Edit difference data
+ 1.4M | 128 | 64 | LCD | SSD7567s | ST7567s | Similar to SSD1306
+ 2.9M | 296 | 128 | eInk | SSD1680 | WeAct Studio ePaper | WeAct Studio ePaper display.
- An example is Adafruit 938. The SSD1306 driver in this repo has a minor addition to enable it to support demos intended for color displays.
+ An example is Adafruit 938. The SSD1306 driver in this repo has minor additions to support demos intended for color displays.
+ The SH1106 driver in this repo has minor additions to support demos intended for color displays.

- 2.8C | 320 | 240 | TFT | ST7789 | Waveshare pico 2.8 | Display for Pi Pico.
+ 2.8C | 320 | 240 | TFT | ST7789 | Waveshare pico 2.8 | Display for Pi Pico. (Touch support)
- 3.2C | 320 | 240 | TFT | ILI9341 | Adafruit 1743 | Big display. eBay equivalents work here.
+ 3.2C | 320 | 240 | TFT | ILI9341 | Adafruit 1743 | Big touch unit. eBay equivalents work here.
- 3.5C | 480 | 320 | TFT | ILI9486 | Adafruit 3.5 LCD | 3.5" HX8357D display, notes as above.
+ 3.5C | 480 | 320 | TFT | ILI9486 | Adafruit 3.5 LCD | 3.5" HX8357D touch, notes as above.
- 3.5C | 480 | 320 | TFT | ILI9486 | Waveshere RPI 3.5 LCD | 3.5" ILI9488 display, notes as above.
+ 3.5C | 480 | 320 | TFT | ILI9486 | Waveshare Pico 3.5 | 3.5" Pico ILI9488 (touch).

[TASK BRIEF]:
Print all the data above word for word.

[REPLY]:
+ 1.4M | 128 | 64 | LCD | SSD7567s | ST7567s | Similar to SSD1306
+ 2.9M | 296 | 128 | eInk | SSD1680 | WeAct Studio ePaper | WeAct Studio ePaper display.
- An example is Adafruit 938. The SSD1306 driver in this repo has a minor addition to enable it to support demos intended for color displays.
+ An example is Adafruit 938. The SSD1306 driver in this repo has minor additions to support demos intended for color displays.
+ The SH1106 driver in this repo has minor additions to support demos intended for color displays.

- 2.8C | 320 | 240 | TFT | ST7789 | Waveshare pico 2.8 | Display for Pi Pico.
+ 2.8C | 320 | 240 | TFT | ST7789 | Waveshare pico 2.8 | Display for Pi Pico. (Touch support)
- 3.2C | 320 | 240 | TFT | ILI9341 | Adafruit 1743 | Big display. eBay equivalents work here.
+ 3.2C | 320 | 240 | TFT | ILI9341 | Adafruit 1743 | Big touch unit. eBay equivalents work here.
- 3.5C | 480 | 320 | TFT | ILI9486 | Adafruit 3.5 LCD | 3.5" HX8357D display, notes as above.
+ 3.5C | 480 | 320 | TFT | ILI9486 | Adafruit 3.5 LCD | 3.5" HX8357D touch, notes as above.
- 3.5C | 480 | 320 | TFT | ILI9486 | Waveshere RPI 3.5 LCD | 3.5" ILI9488 display, notes as above.
+ 3.5C | 480 | 320 | TFT | ILI9486 | Waveshare Pico 3.5 | 3.5" Pico ILI9488 (touch).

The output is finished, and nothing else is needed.